Наталья Львовна путаной походкой держалась за Ваней, ее он мог только угадывать… Но когда дружески-прочно поцеловался с Ваней Илья, вставши с койки, она протянула ему обе руки:
— Здравствуй! Здравствуй, милый!
Она и улыбалась, и слезы заволокли ей глаза, а он сказал недовольно:
— А-а, и вы… все-таки… Здравствуйте!
Лицо у него потухло, рука его была чужая, деревянная, и она почти вскрикнула:
— Нет! Нет, Илья!.. Почему же ты так… враждебно?
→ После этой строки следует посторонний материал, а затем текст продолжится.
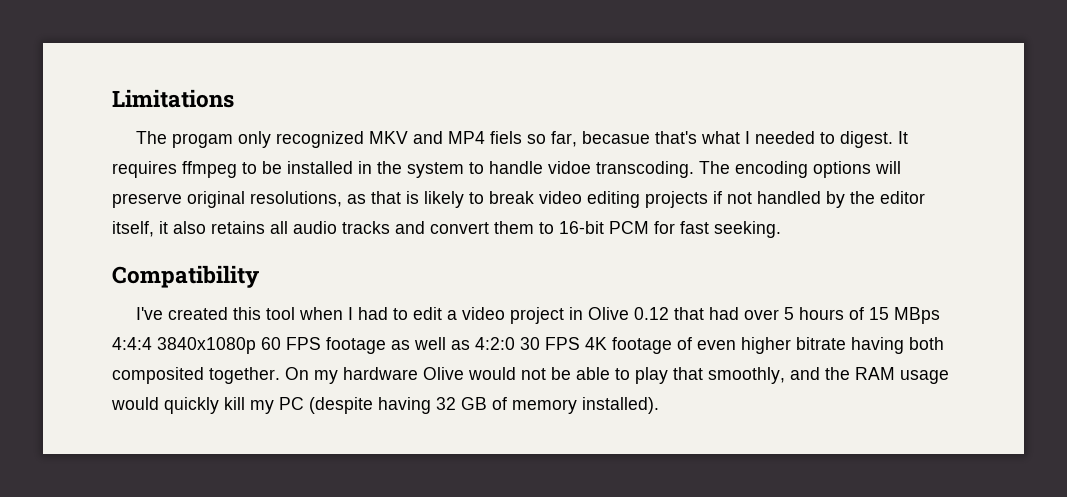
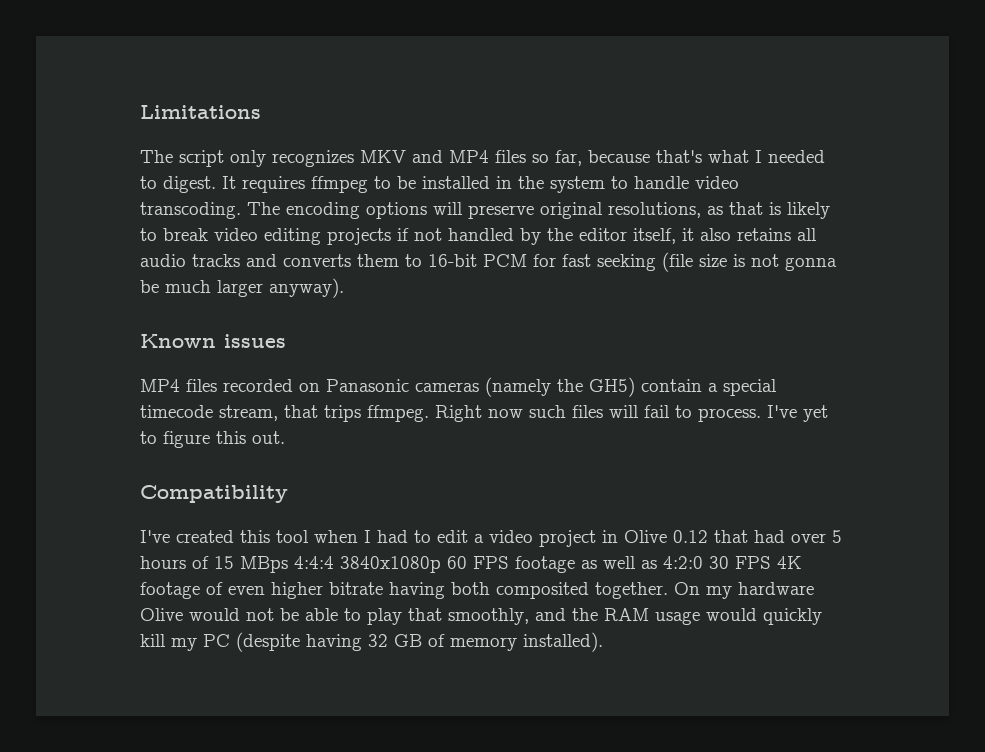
[172,131,365,148] progam only recognized -> [179,150,354,167] script only recognizes
[490,131,523,144] fiels -> [495,150,526,163] files
[582,131,651,144] becasue -> [588,150,650,163] because
[548,161,591,174] vidoe -> [695,176,739,189] video
[430,222,489,234] convert -> [283,254,351,267] converts
[714,221,781,238] seeking. -> [597,252,837,272] [140,278,344,298] [140,334,286,348] [140,377,777,397] [140,405,828,422] [140,431,285,448] seeking (file size is not gonna be much larger anyway). // Known issues // MP4 files recorded on Panasonic cameras (namely the GH5) contain a special timecode stream, that trips ffmpeg. Right now such files will fail to process. I've yet to figure this out.

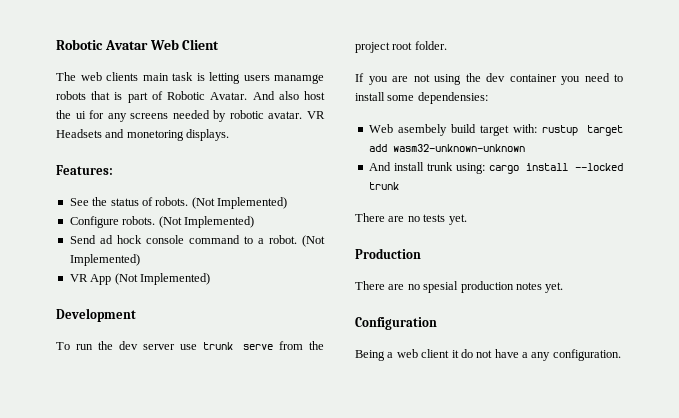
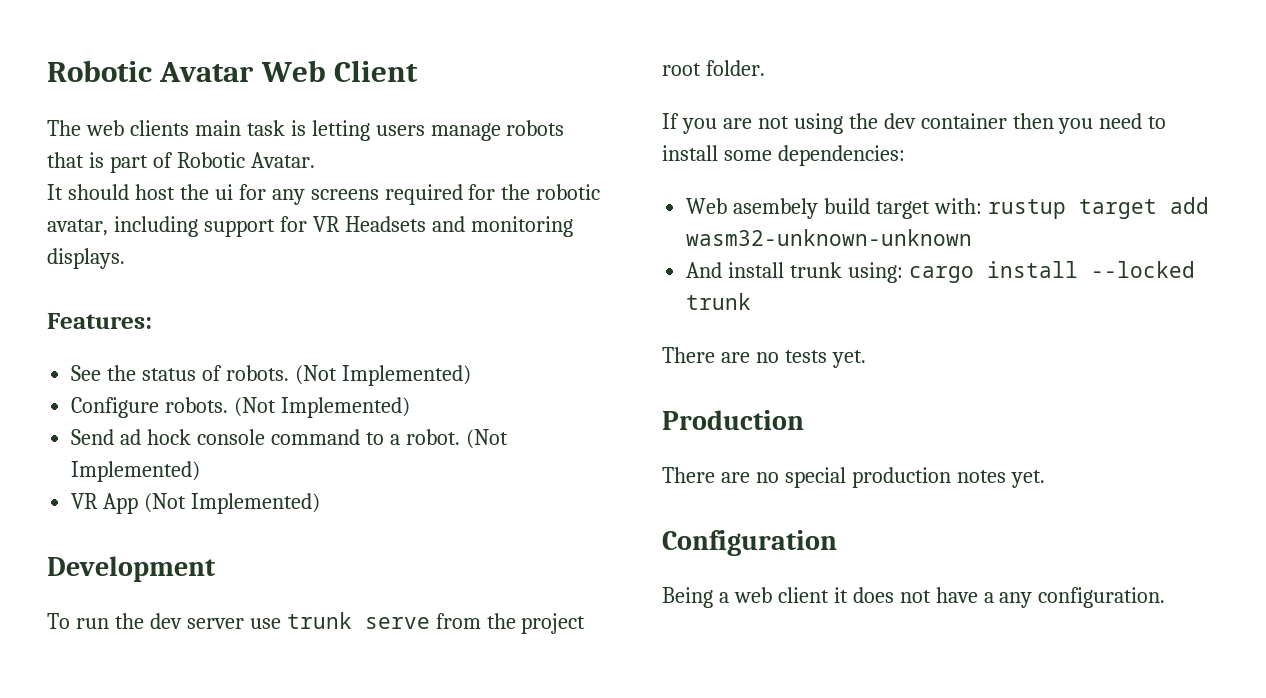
[274,74,324,84] manamge -> [430,123,501,141] manage
[252,91,299,100] And also -> [47,184,129,200] // It should
[172,110,303,122] needed by robotic avatar. -> [384,184,601,205] [47,216,307,237] required for the robotic avatar, including support for
[126,130,184,141] monetoring -> [470,216,573,237] monitoring
(557, 78) none -> [1012,113,1054,129] then
[417,92,488,104] dependensies: -> [777,145,905,166] dependencies:
[423,281,459,293] spesial -> [784,467,846,488] special
[460,349,473,358] do -> [852,587,894,603] does

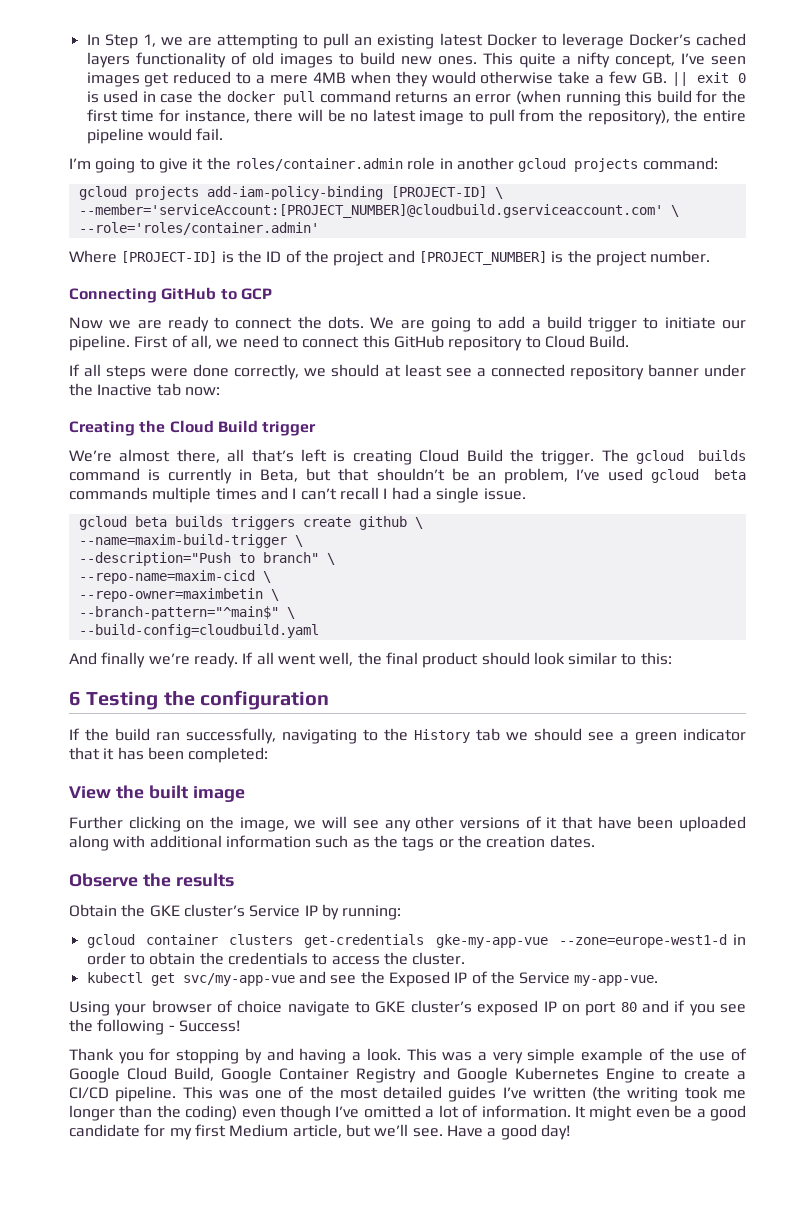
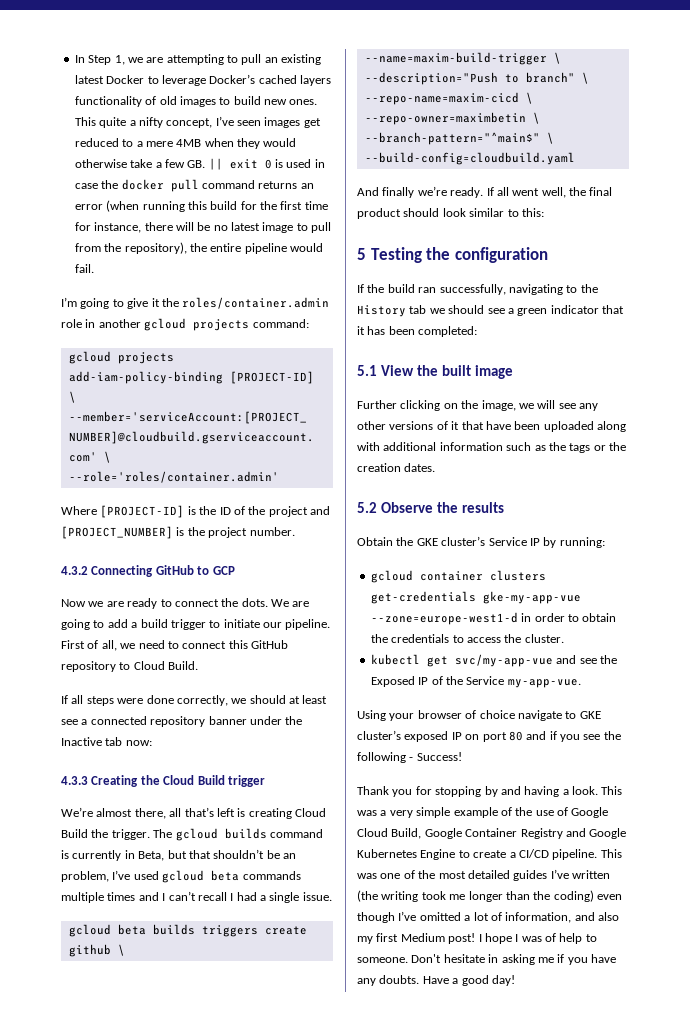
(711, 256) none -> [61,566,88,575] 4.3.2
(220, 391) none -> [61,776,88,785] 4.3.3
[69,691,81,706] 6 -> [357,248,366,260] 5
(269, 755) none -> [357,365,377,376] 5.1
(595, 841) none -> [357,502,377,513] 5.2
[481,1105,746,1121] [69,1124,443,1140] information. It might even be a good candidate for my first Medium article, but we’ll see. -> [505,912,619,923] [357,933,597,944] [357,954,616,965] [357,975,420,986] information, and also my first Medium post! I hope I was of help to someone. Don't hesitate in asking me if you have any doubts.

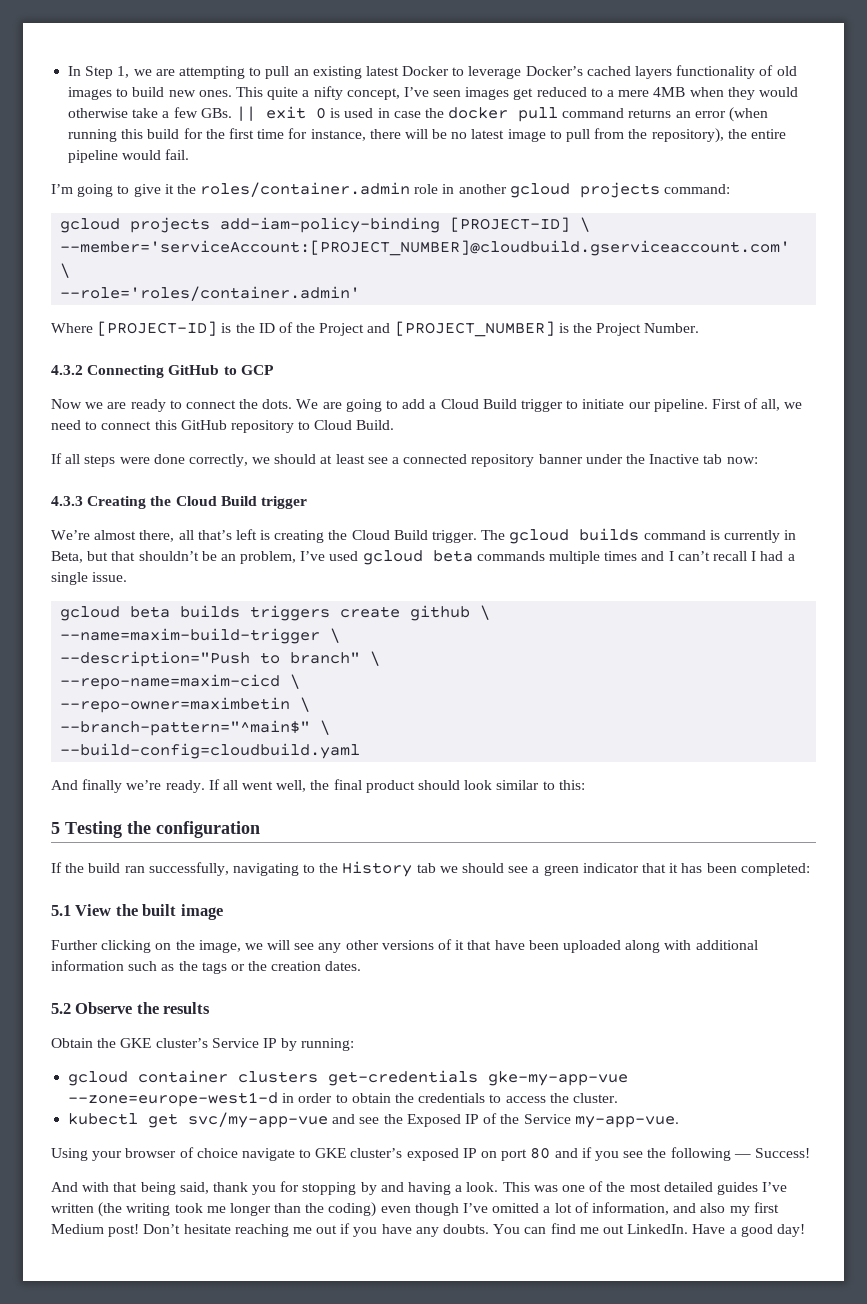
[187,160,206,168] GB. -> [200,108,232,118] GBs.
[268,506,308,517] project -> [319,323,365,336] Project
[208,527,295,538] project number. -> [596,323,700,336] Project Number.
[140,619,168,628] build -> [440,399,517,409] Cloud Build
[295,808,326,817] [61,829,109,838] Cloud Build the -> [328,530,428,540] the Cloud Build
[409,757,414,761] - -> [733,1154,751,1158] —
[357,786,389,795] Thank -> [51,1182,248,1195] And with that being said, thank
[380,807,609,818] [357,828,627,839] [357,849,622,860] [357,873,377,879] a very simple example of the use of Google Cloud Build, Google Container Registry and Google Kubernetes Engine to create a CI/CD pipeline. This was -> (558, 1188) none
[478,933,597,944] [357,954,554,965] I hope I was of help to someone. Don't hesitate in asking me -> [143,1224,338,1237] Don’t hesitate reaching me out
(420, 979) none -> [493,1223,689,1234] You can find me out LinkedIn.

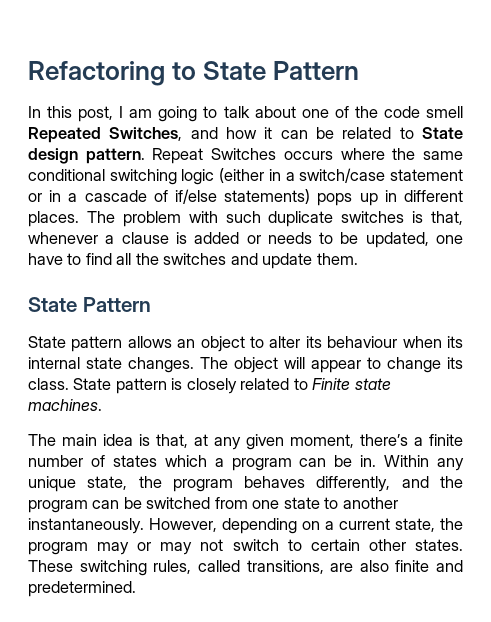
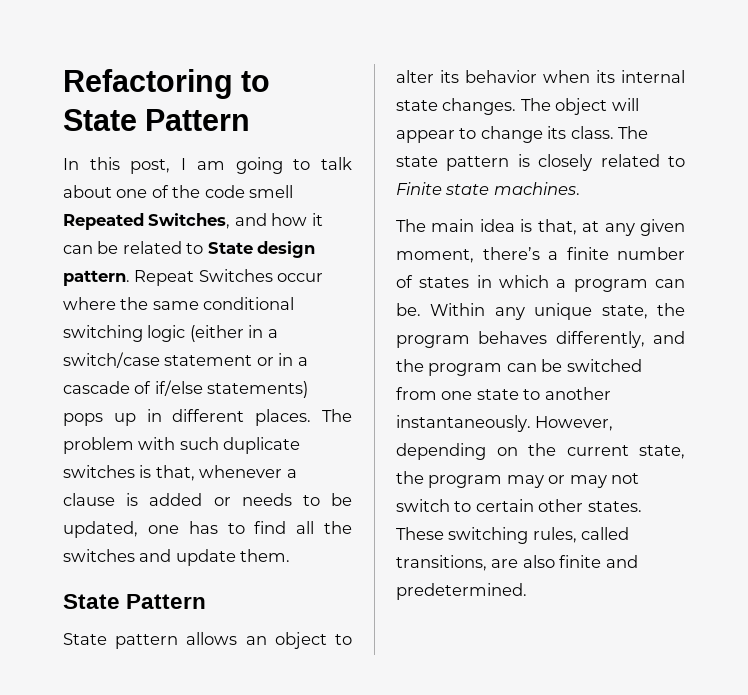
[283,151,333,160] occurs -> [277,273,324,282] occur
[28,253,63,265] have -> [188,521,218,534] has
[327,336,398,348] behaviour -> [465,70,537,83] behavior
[73,378,112,390] State -> [618,126,649,139] [396,156,438,167] The state
(157, 461) none -> [476,275,492,288] in
[334,455,377,467] be in. -> [396,303,421,316] be.
[325,521,334,530] a -> [528,443,556,456] the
— Садитесь же. Садитесь же… Вот табурет, Ваня! — заторопился Илья, и порозовело у него лицо, и исподлобья поглядел он куда-то в глубь палаты.
Палата была большая, но больных в ней было всего трое, кроме Ильи. Эти трое лежали рядом в другом конце, а около койки Ильи стояли пустые строгие койки, застланные темно-серыми байковыми одеялами и с наволочками подушек из фламского полотна.